IROS Conference 2020 Conference Paper

Efficient Exploration in Constrained Environments with Goal-Oriented Reference Path

  • Kei Ota
  • Yoko Sasaki
  • Devesh K. Jha
  • Yusuke Yoshiyasu
  • Asako Kanezaki

In this paper, we consider the problem of building learning agents that can efficiently learn to navigate in constrained environments. The main goal is to design agents that can efficiently learn to understand and generalize to different environments using high-dimensional inputs (a 2D map), while following feasible paths that avoid obstacles in obstacle-cluttered environment. To achieve this, we make use of traditional path planning algorithms, supervised learning, and reinforcement learning algorithms in a synergistic way. The key idea is to decouple the navigation problem into planning and control, the former of which is achieved by supervised learning whereas the latter is done by reinforcement learning. Specifically, we train a deep convolutional network that can predict collision-free paths based on a map of the environment- this is then used by an reinforcement learning algorithm to learn to closely follow the path. This allows the trained agent to achieve good generalization while learning faster. We test our proposed method in the recently proposed Safety Gym suite that allows testing of safety-constraints during training of learning agents. We compare our proposed method with existing work and show that our method consistently improves the sample efficiency and generalization capability to novel environments.

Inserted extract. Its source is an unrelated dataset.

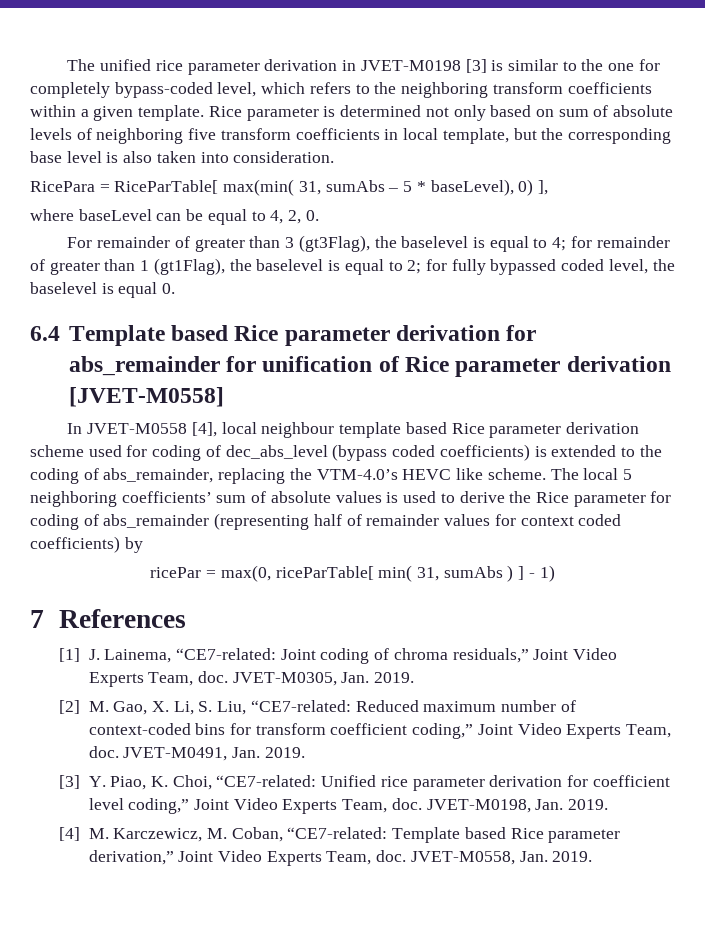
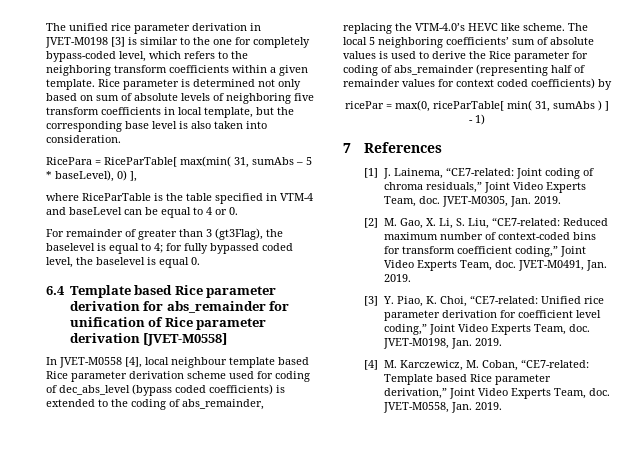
- where baseLevel can be equal to 4, 2, 0.
+ where RiceParTable is the table specified in VTM-4 and baseLevel can be equal to 4 or 0.
- For remainder of greater than 3 (gt3Flag), the baselevel is equal to 4; for remainder of greater than 1 (gt1Flag), the baselevel is equal to 2; for fully bypassed coded level, the baselevel is equal 0.
+ For remainder of greater than 3 (gt3Flag), the baselevel is equal to 4; for fully bypassed coded level, the baselevel is equal 0.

IROS Conference 2019 Conference Paper

Trajectory Optimization for Unknown Constrained Systems using Reinforcement Learning

  • Kei Ota
  • Devesh K. Jha
  • Tomoaki Oiki
  • Mamoru Miura
  • Takashi Nammoto
  • Daniel Nikovski
  • Toshisada Mariyama

In this paper, we propose a reinforcement learning-based algorithm for trajectory optimization for constrained dynamical systems. This problem is motivated by the fact that for most robotic systems, the dynamics may not always be known. Generating smooth, dynamically feasible trajectories could be difficult for such systems. Using sampling-based algorithms for motion planning may result in trajectories that are prone to undesirable control jumps. However, they can usually provide a good reference trajectory which a model-free reinforcement learning algorithm can then exploit by limiting the search domain and quickly finding a dynamically smooth trajectory. We use this idea to train a reinforcement learning agent to learn a dynamically smooth trajectory in a curriculum learning setting. Furthermore, for generalization, we parameterize the policies with goal locations, so that the agent can be trained for multiple goals simultaneously. We show result in both simulated environments as well as real experiments, for a 6-DoF manipulator arm operated in position-controlled mode to validate the proposed idea. We compare the proposed ideas against a PID controller which is used to track a designed trajectory in configuration space. Our experiments show that our RL agent trained with a reference path outperformed a model-free PID controller of the type commonly used on many robotic platforms for trajectory tracking.